La contrainte ne sert à rien

– En conséquence, vous préconisez pour la ville des responsabilités élargies.

– Il faut une organisation différente autour des pathologies, et donc des systèmes tournant autour de ces pathologies, ce qui leur ferait gagner beaucoup d’efficience : un peu moins de nomadisme médical et une harmonisation des soins autour de la personne.

– Est-ce ce que vous désignez sous le terme de « troisième voie » pour la médecine de proximité ?

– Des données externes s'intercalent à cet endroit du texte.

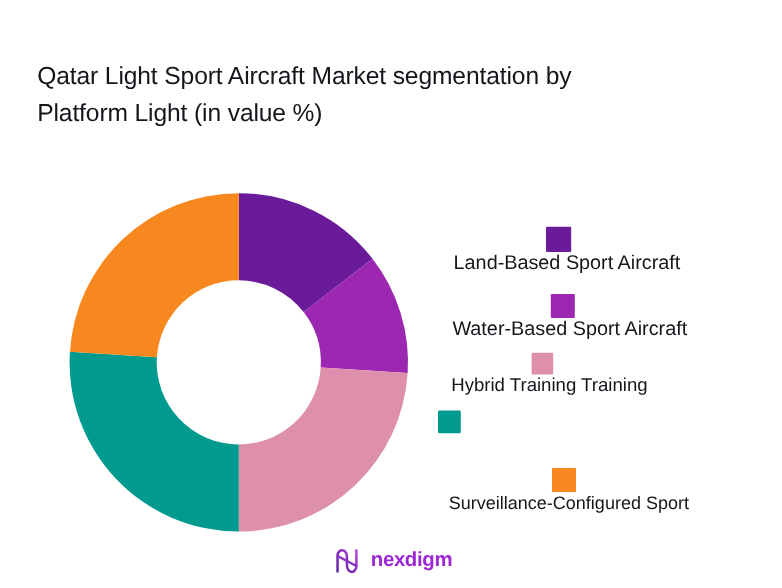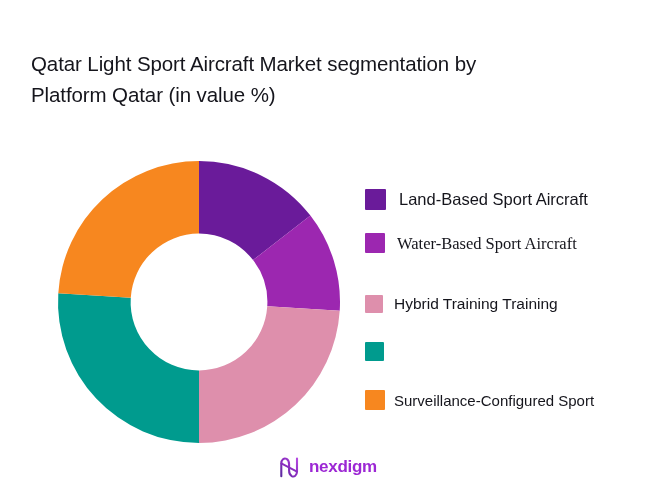--- a/index.html
+++ b/index.html
@@ -117,7 +117,7 @@
 <body>
 
 <div class="chart-title"><span>Qatar Light Sport Aircraft Market segmentation by</span>
-<span>Platform Qatar (in value %)</span></div>
+<span>Platform Light (in value %)</span></div>
 
 <div class="donut-wrap">
   <svg class="donut-svg" viewBox="0 0 282 282">

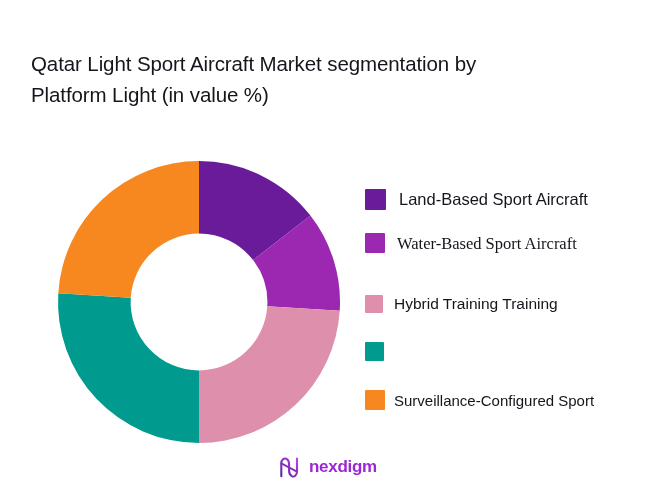--- a/index.html
+++ b/index.html
@@ -59,6 +59,7 @@
     display: flex;
     align-items: center;
     white-space: nowrap;
+    flex-direction: column;
   }
   .legend-item.i0 { top: 0px; }
   .legend-item.i1 { top: 44px; font-family: Liberation Serif, serif; }

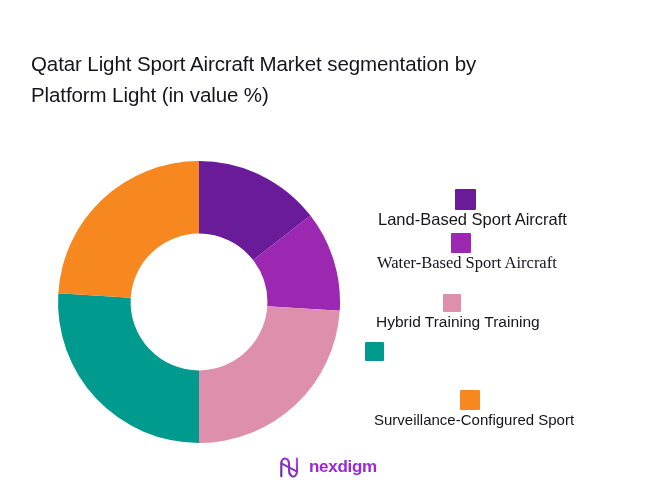--- a/index.html
+++ b/index.html
@@ -62,7 +62,7 @@
     flex-direction: column;
   }
   .legend-item.i0 { top: 0px; }
-  .legend-item.i1 { top: 44px; font-family: Liberation Serif, serif; }
+  .legend-item.i1 { top: 56px; }
   .legend-item.i2 { top: 105px; }
   .legend-item.i3 { top: 153px; }
   .legend-item.i4 { top: 201px; }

– C’est en partie cela. Je constate que la médecine libérale traditionnelle est en échec. Elle ne répond plus à la demande de soins et la désertification médicale gagne des territoires de plus en plus nombreux. Elle n’attire plus à elle les jeunes professionnels. Il s’agit d’une crise du mode d’exercice, d’organisation. A l’inverse, je ne suis pas pour une généralisation d’une médecine salariée, je pense que ce n’est pas une bonne chose. Il faut un système pluraliste où un entreprenariat médical aurait sa place, entre une forme de médecine traditionnelle et une forme d’exercice pouvant être prise, par exemple dans le secteur des cliniques privées.

– La difficulté d’accès aux soins se décline autant sur un plan géographique qu’ économique. Quelles sont vos solutions ?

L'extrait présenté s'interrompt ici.